The medication bepridil, which goes by the trade name Vascor, is currently approved by the U.S. Food and Drug Administration (FDA) to treat angina, a heart condition.

The team’s leaders are College of Science professor Wenshe Ray Liu, professor and holder of the Gradipore Chair in the Department of Chemistry at Texas A&M, and Chien-Te Kent Tseng, professor and director of the SARS/MERS/COVID-19 Laboratory at UTMB. Liu also holds joint faculty positions in Texas A&M’s colleges of medicine and agriculture and life sciences.

“Only one medication is currently available, Remdesivir, to provide limited benefits to COVID-19 patients, and the virus may easily evade it,” Liu said. “Finding alternative medicines is imperative. Our team screened more than 30 FDA/European Medicines Agency approved drugs for their ability to inhibit SARS-COV-2’s entry into human cells. The study found bepridil to offer the most potential for treatment of COVID-19. As a result, we are advocating for the serious consideration of using bepridil in clinical tests related to SARS-CoV-2.”

The Texas A&M-UTMB study is now available at the website of the peer-reviewed Proceedings of the National Academy of Sciences of the United States of America (PNAS) and is scheduled for print publication on March 9.

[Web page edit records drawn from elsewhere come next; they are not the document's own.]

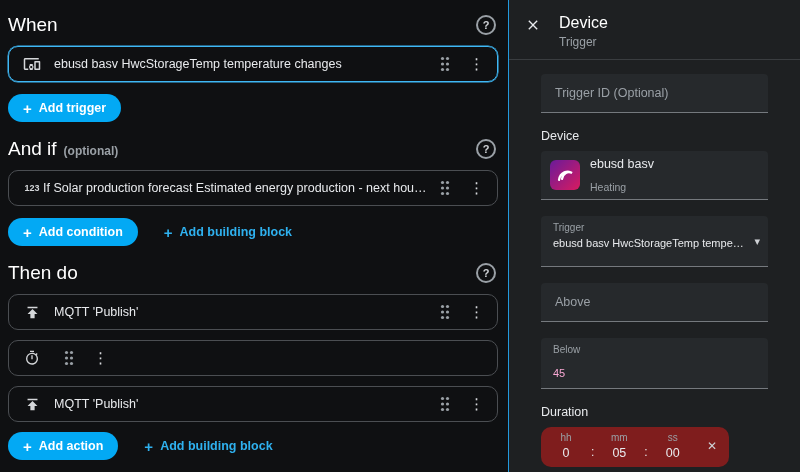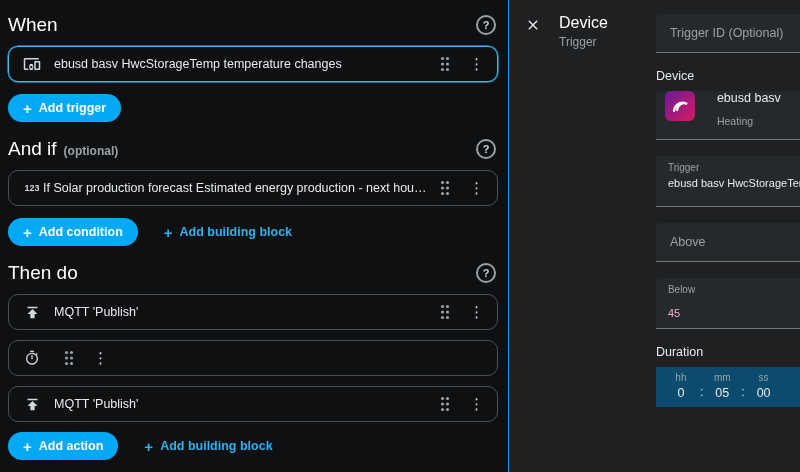"Device" .panel { flex-direction: row -> column }
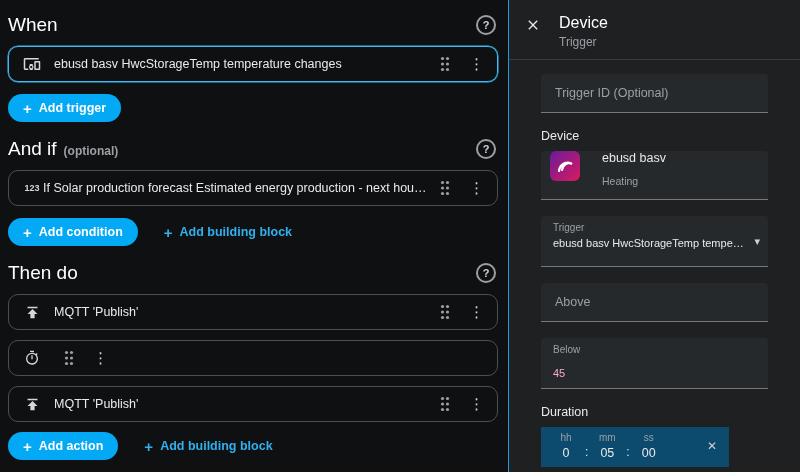"ebusd basv" .device-picker { align-items: none -> center; gap: 22px -> 10px }
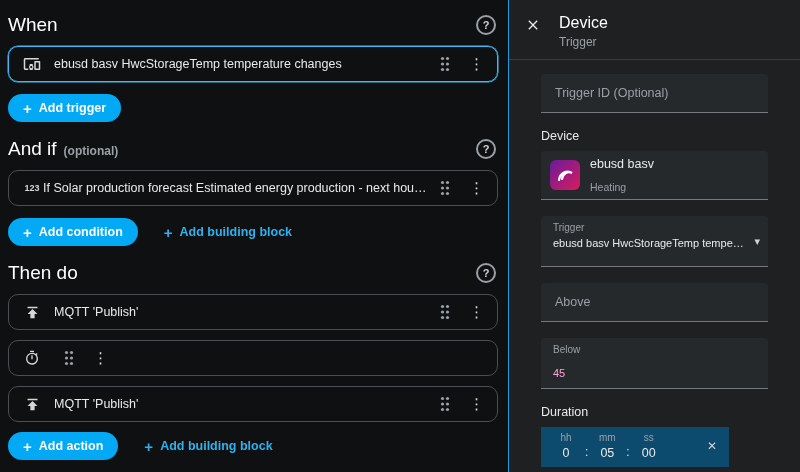"hh" .duration-box { background: #0c4a6e -> #7f1d1d; border-radius: 0 -> 10px; gap: 4px -> 10px }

The team, which includes six other researchers from Texas A&M and four from UTMB, now plans to advance their work to animal models with a potential for clinical trials.

In addition to Liu, the team includes Shiqing Xu, research associate professor; Kai S. Yang, postdoctoral research associate; and graduate students Erol C. Vatansever, Kaci C. Kratch and Chia-Chuan Cho, all from the Department of Chemistry, College of Science; and Drake M. Mellott, graduate student, Department of Biochemistry and Biophysics, College of Agriculture and Life Sciences, all from Texas A&M; and UTMB colleagues Aleksandra K. Drelich, Kempaiah Rayavara Kempaiah, Jason C. Hsu and Chien-Te K. Tseng.

The project received seed funding in 2020 from Texas A&M’s X-Grants program, an initiative of the 10-year, $100 million President’s Excellence Fund and the Texas A&M Translational Investment Fund.